Work request: Give back the entries exactly, ending with the "- log.eventLogger.setOptions()" line.

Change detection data

╔══

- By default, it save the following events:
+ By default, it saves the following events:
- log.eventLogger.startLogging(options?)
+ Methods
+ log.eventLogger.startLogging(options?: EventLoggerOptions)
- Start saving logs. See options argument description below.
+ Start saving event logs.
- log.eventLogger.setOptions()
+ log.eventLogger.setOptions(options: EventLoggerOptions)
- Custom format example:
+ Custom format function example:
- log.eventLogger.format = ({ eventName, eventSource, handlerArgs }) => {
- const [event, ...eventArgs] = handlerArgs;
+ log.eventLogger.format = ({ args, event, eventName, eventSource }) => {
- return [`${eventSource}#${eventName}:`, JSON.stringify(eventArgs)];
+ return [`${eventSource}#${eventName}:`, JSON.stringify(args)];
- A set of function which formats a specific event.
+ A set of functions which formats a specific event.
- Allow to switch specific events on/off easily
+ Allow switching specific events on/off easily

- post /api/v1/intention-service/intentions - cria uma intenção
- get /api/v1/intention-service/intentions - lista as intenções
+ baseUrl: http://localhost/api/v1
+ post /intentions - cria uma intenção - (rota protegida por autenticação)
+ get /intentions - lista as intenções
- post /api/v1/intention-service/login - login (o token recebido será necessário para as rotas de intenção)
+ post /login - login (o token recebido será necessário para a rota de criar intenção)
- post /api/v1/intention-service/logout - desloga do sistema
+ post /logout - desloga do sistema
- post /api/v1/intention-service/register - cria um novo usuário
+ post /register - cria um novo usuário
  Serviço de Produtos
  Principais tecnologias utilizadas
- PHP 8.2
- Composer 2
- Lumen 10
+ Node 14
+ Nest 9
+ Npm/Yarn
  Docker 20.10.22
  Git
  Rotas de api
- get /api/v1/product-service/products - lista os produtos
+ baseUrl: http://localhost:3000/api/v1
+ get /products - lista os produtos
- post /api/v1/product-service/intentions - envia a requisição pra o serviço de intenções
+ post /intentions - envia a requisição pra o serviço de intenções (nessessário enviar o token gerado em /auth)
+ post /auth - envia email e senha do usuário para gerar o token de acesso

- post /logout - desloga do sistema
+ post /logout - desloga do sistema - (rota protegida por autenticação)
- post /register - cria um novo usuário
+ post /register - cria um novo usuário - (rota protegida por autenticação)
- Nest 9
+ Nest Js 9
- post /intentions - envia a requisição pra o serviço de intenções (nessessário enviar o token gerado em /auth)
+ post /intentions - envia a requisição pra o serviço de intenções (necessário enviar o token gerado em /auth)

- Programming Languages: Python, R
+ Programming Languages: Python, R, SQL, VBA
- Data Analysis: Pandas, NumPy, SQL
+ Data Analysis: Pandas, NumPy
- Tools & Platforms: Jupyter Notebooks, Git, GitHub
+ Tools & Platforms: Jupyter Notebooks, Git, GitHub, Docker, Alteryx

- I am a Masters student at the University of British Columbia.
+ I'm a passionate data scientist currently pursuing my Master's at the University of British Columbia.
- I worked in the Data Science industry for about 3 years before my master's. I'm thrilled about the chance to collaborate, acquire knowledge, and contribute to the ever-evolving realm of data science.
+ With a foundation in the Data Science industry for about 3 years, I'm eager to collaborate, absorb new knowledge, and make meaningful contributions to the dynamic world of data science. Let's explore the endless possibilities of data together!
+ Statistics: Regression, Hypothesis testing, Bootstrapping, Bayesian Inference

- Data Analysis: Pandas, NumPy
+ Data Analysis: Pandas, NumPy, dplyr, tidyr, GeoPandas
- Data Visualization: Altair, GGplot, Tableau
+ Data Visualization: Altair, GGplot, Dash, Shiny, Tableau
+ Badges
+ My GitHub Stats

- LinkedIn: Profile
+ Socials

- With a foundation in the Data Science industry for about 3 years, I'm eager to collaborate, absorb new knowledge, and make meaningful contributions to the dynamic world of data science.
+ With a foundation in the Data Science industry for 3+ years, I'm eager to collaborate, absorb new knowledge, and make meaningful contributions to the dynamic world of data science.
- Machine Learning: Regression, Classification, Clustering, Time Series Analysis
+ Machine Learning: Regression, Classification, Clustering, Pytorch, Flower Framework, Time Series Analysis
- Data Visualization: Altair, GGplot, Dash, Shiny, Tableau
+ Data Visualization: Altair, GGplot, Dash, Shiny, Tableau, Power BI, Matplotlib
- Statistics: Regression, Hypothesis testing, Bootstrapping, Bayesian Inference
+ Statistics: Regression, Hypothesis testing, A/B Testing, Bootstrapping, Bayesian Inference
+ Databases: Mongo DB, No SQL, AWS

╚══

Reply to the exercise:
- By default, it save the following events:
+ By default, it saves the following events:
- log.eventLogger.startLogging(options?)
+ Methods
+ log.eventLogger.startLogging(options?: EventLoggerOptions)
- Start saving logs. See options argument description below.
+ Start saving event logs.
- log.eventLogger.setOptions()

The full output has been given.